Exercise goal: Below are the records; collect from them each line containing the string "html".

Web interface edit records:
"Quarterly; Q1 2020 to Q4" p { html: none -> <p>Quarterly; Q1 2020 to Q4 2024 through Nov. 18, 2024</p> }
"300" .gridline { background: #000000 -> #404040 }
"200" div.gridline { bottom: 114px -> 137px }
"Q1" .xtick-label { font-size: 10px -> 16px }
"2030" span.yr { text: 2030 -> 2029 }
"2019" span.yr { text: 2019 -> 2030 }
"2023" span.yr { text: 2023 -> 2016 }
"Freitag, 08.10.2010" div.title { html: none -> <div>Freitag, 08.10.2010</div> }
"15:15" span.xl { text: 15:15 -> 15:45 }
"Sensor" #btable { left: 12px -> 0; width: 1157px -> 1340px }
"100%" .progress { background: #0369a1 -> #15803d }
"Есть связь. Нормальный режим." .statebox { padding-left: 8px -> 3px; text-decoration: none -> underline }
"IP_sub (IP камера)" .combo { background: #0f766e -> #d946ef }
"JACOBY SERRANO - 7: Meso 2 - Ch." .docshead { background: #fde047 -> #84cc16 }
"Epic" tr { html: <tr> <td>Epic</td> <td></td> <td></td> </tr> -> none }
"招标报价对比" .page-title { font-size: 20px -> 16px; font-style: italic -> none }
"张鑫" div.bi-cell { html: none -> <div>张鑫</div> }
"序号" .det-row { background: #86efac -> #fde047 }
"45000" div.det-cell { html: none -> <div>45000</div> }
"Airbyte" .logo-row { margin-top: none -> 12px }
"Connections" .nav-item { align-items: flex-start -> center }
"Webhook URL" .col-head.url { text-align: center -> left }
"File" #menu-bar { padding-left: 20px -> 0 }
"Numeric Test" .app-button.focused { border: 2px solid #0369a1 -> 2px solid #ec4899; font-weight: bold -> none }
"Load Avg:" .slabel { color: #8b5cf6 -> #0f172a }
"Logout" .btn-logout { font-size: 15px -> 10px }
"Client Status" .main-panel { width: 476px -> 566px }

Exercise solution:
"Quarterly; Q1 2020 to Q4" p { html: none -> <p>Quarterly; Q1 2020 to Q4 2024 through Nov. 18, 2024</p> }
"Freitag, 08.10.2010" div.title { html: none -> <div>Freitag, 08.10.2010</div> }
"Epic" tr { html: <tr> <td>Epic</td> <td></td> <td></td> </tr> -> none }
"张鑫" div.bi-cell { html: none -> <div>张鑫</div> }
"45000" div.det-cell { html: none -> <div>45000</div> }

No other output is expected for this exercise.